Beberapa keunggulan edible film dibandingkan dengan bahan pengemas lain yaitu (Nisperos-Carriedo et al., 1992; Park et al., 1994; Sothornvit and Krochta, 2000 dalam Sonti ,2003):
Meningkatkan retensi warna, asam, gula , dan komponen flavor
Mengurangi kehilangan berat
Mempertahankan kualitas saat pengiriman dan penyimpanan
Mengurangi kerusakan akibat penyimpanan
Memperpanjang umur simpan
Mengurangi penggunaan pengemas sintetik
Salah satu fungsi utama dari edible film adalah kemampuan mereka dalam peranannya sebagai penghalang, baik gas, minyak, atau yang lebih utama air. Kadar air makanan merupakan titik penting untuk menjaga kesegaran, mengontrol pertumbuhan mikroba, dan menyediakan mouthfeel dan tekstur yang baik. Edible film dapat mengontrol Aw (water activity) melalui pelepasan atau penerimaan air ( Druchta and Catherine , 2004 ).

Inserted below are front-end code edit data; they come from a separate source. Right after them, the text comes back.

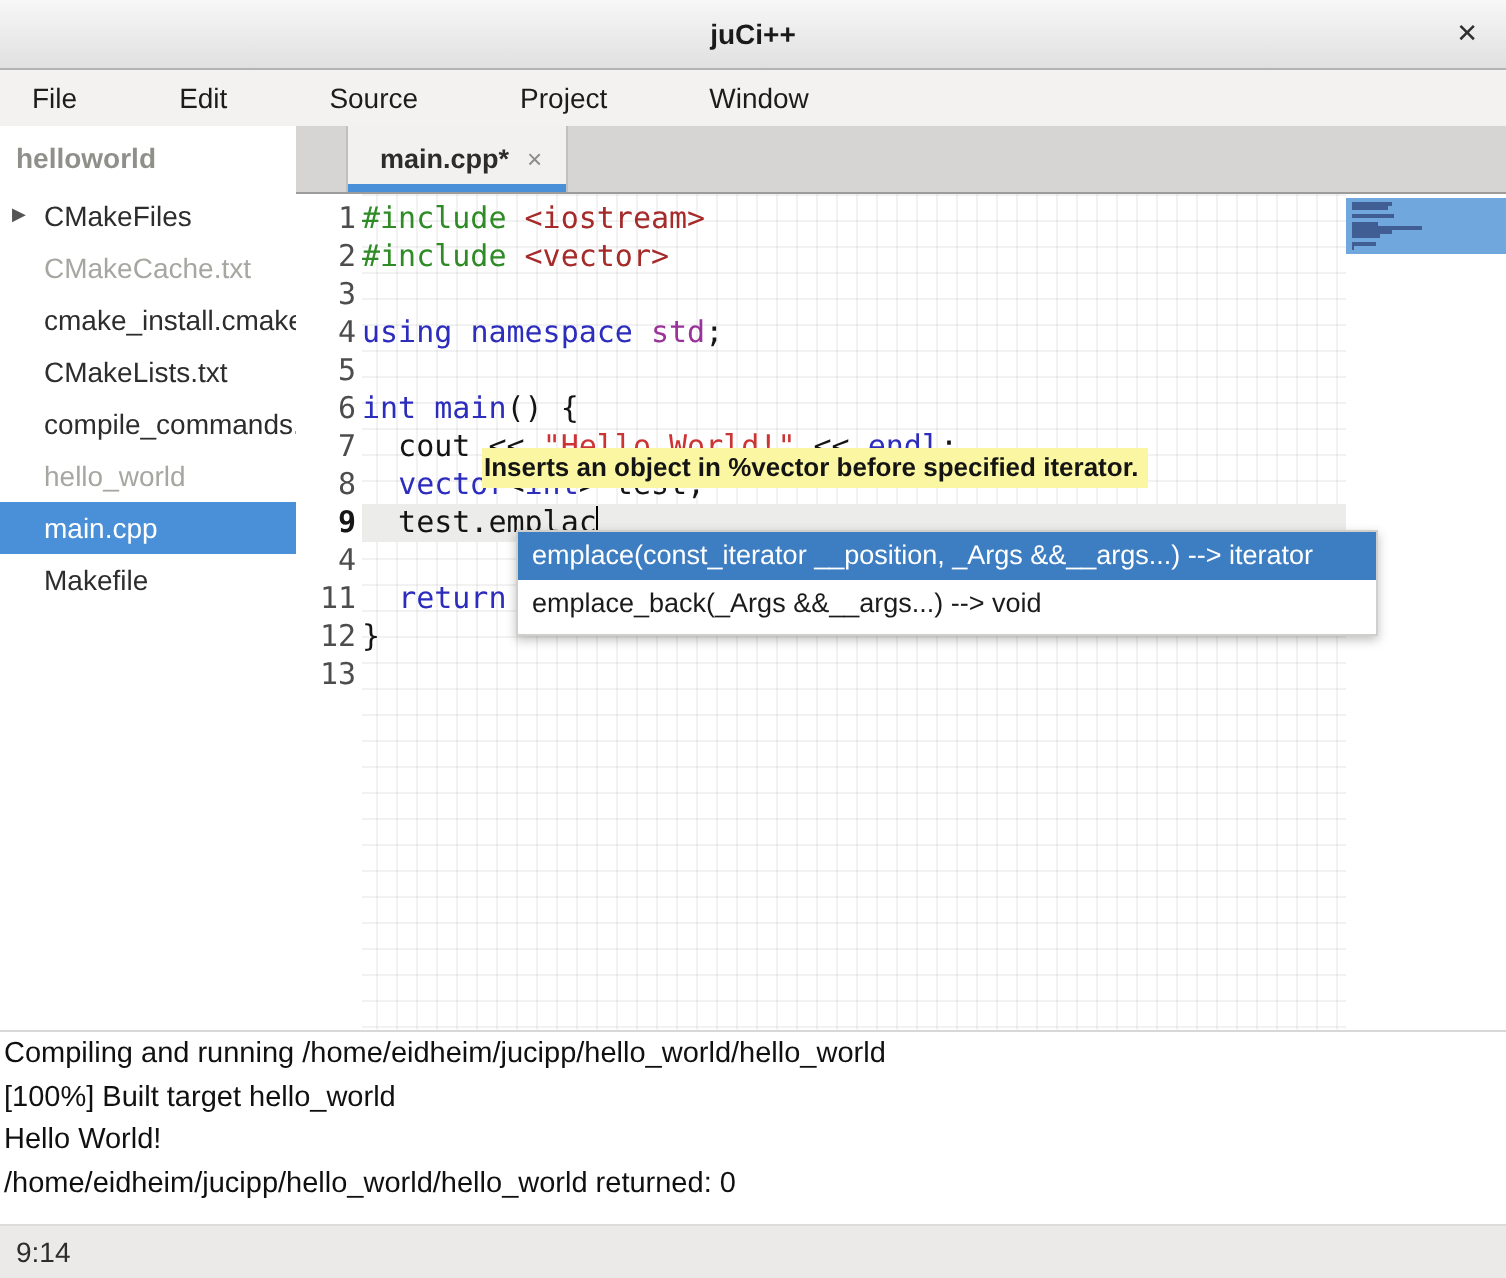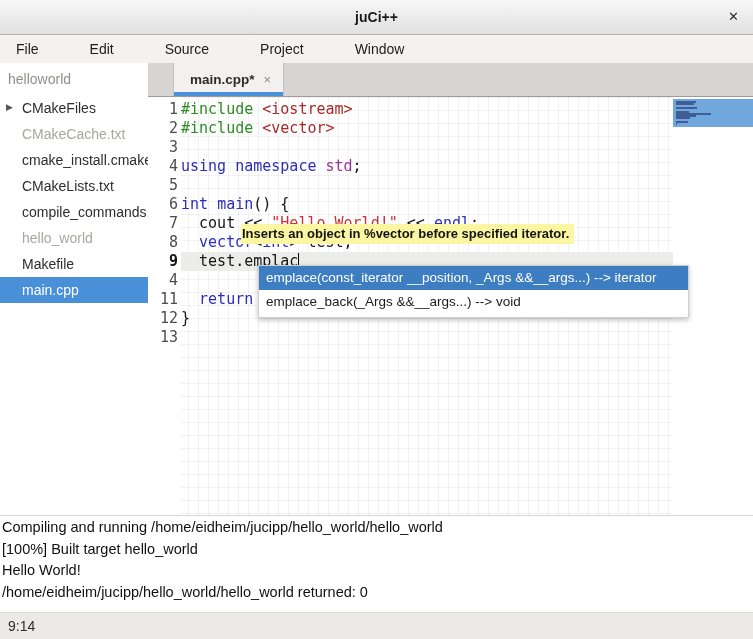"helloworld" .side-header { font-weight: none -> bold }
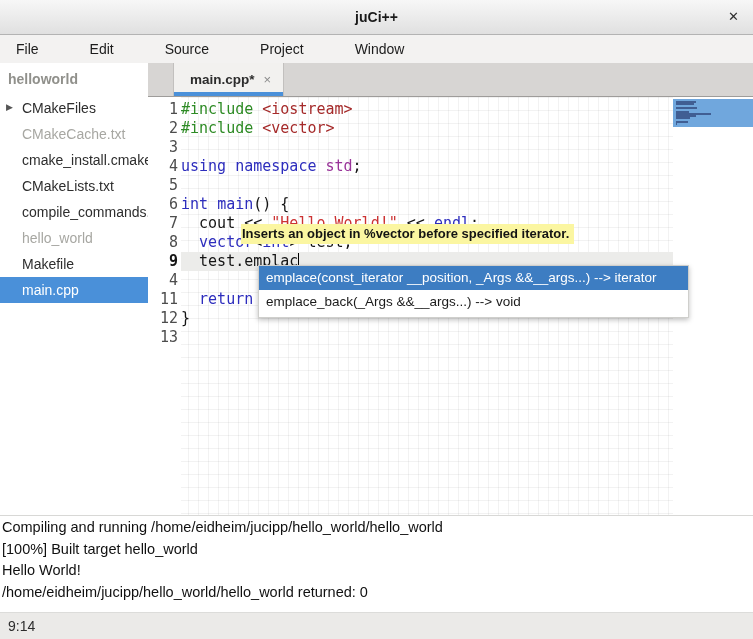"Makefile" div.side-row { order: before "main.cpp" -> after "main.cpp" }
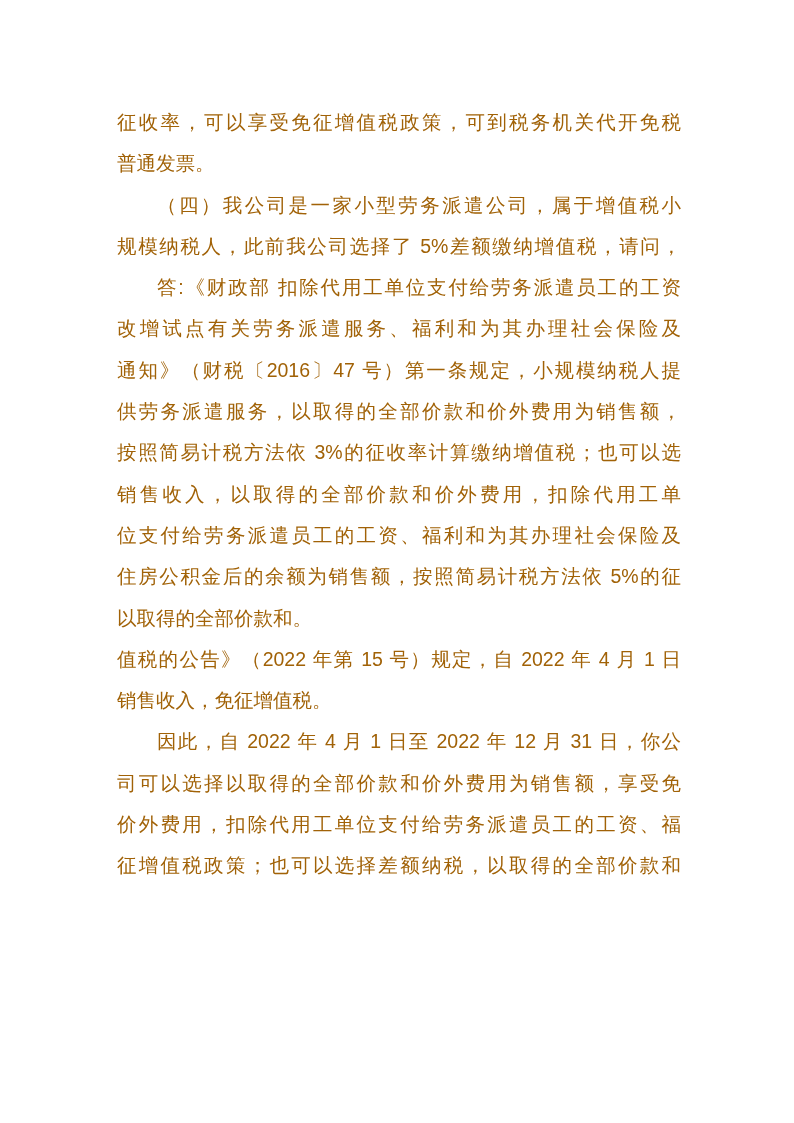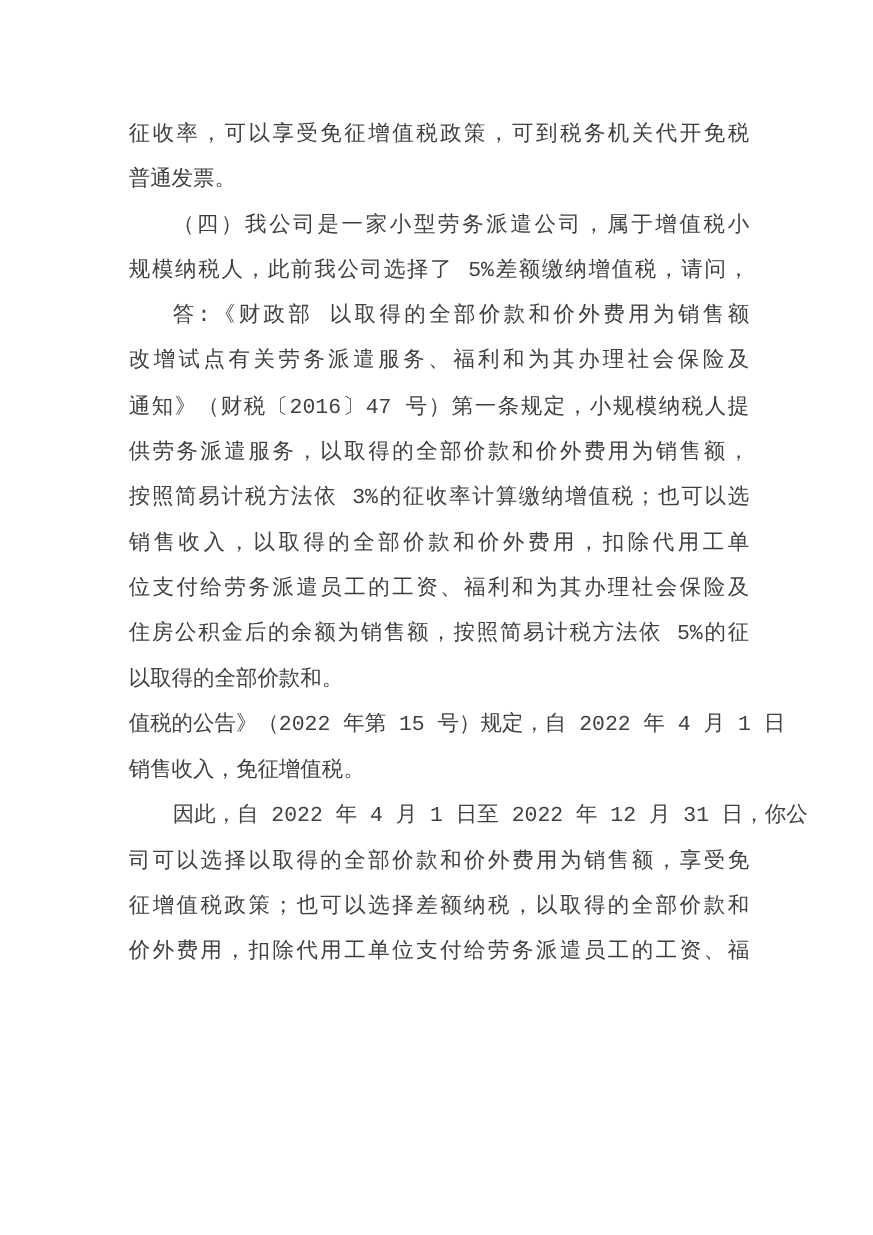"征收率，可以享受免征增值税政策，可到税务机关代开免税" .text-column { color: #404040 -> #a16207; font-family: Liberation Mono, monospace -> Liberation Sans, sans-serif }
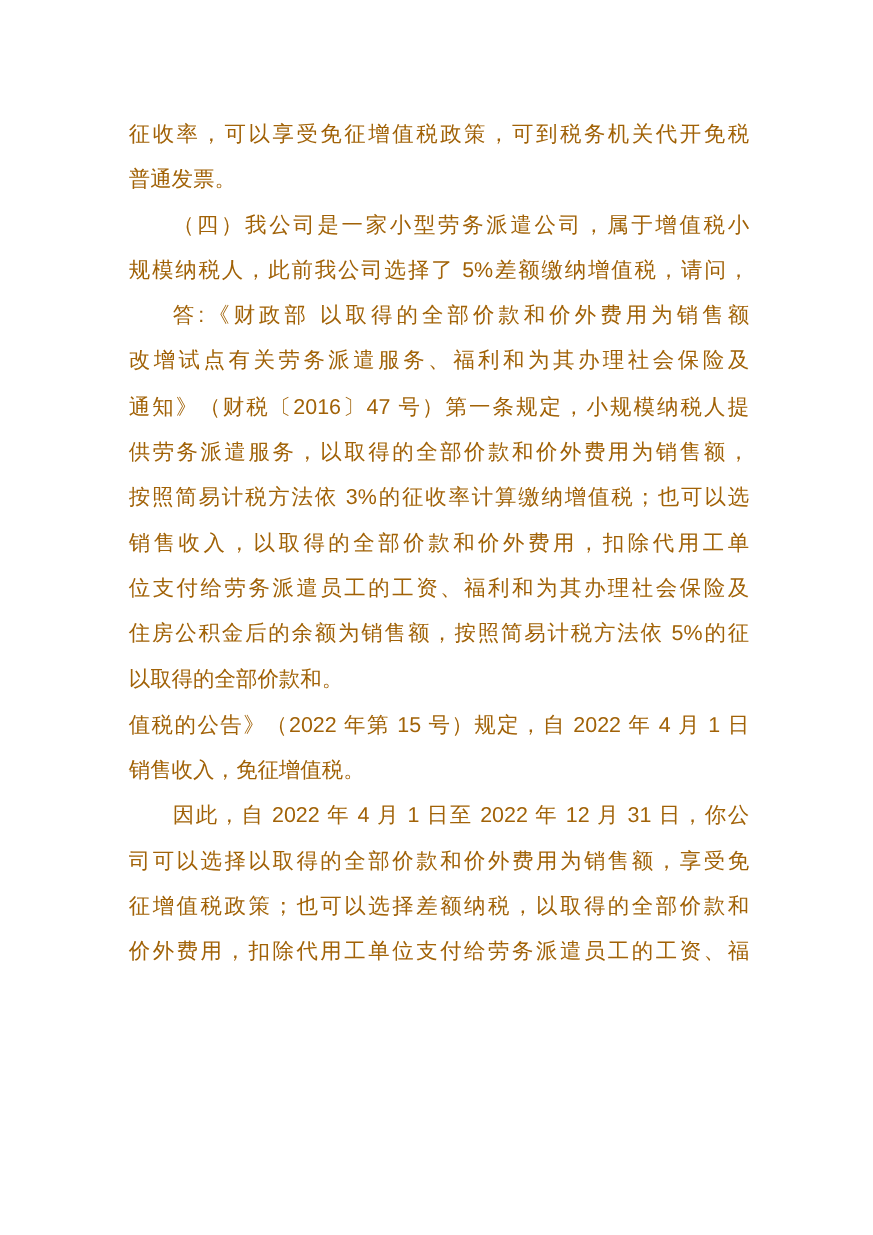"答:《财政部 以取得的全部价款和价外费用为销售额" div.line { text: 以取得的全部价款和价外费用为销售额 -> 扣除代用工单位支付给劳务派遣员工的工资 }
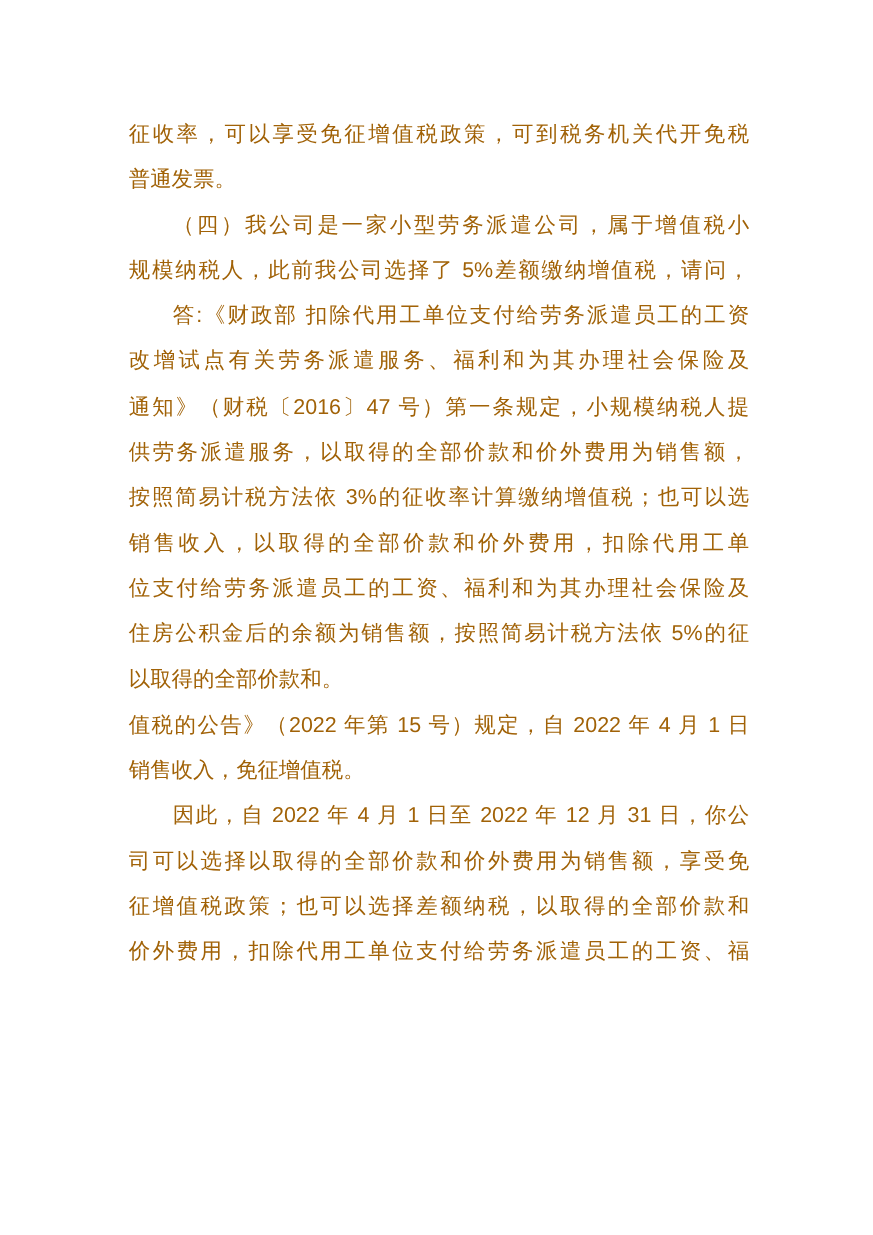"征增值税政策；也可以选择差额纳税，以取得的全部价款和" div.line { order: before "价外费用，扣除代用工单位支付给劳务派遣员工的工资、福" -> after "价外费用，扣除代用工单位支付给劳务派遣员工的工资、福" }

1.2 Sifat Fisik Edible Film
Sifat-sifat fisik edible film antara lain:
a.Ketebalan edible film
Ketebalan merupakan sifat fisik edible film yang besarnya dipengaruhi oleh konsentrasi hidrokoloid pembentuk edible film dan ukuran plat kaca pencetak. Ketebalan edible film mempengaruhi laju uap air, gas dan senyawa volatil lainnya. Sebagai kemasan, semakin tebal edible film, maka kemampuan penahannya akan semakin besar atau semakin sulit dilewati uap air, sehingga umur simpan produk akan semakin panjang (Mc. Hugh, 1994). Kepaduan dari edible film atau lapisan pada umumnya meningkat secara proporsional dengan ketebalan (Guilbert and Biquet, 1990).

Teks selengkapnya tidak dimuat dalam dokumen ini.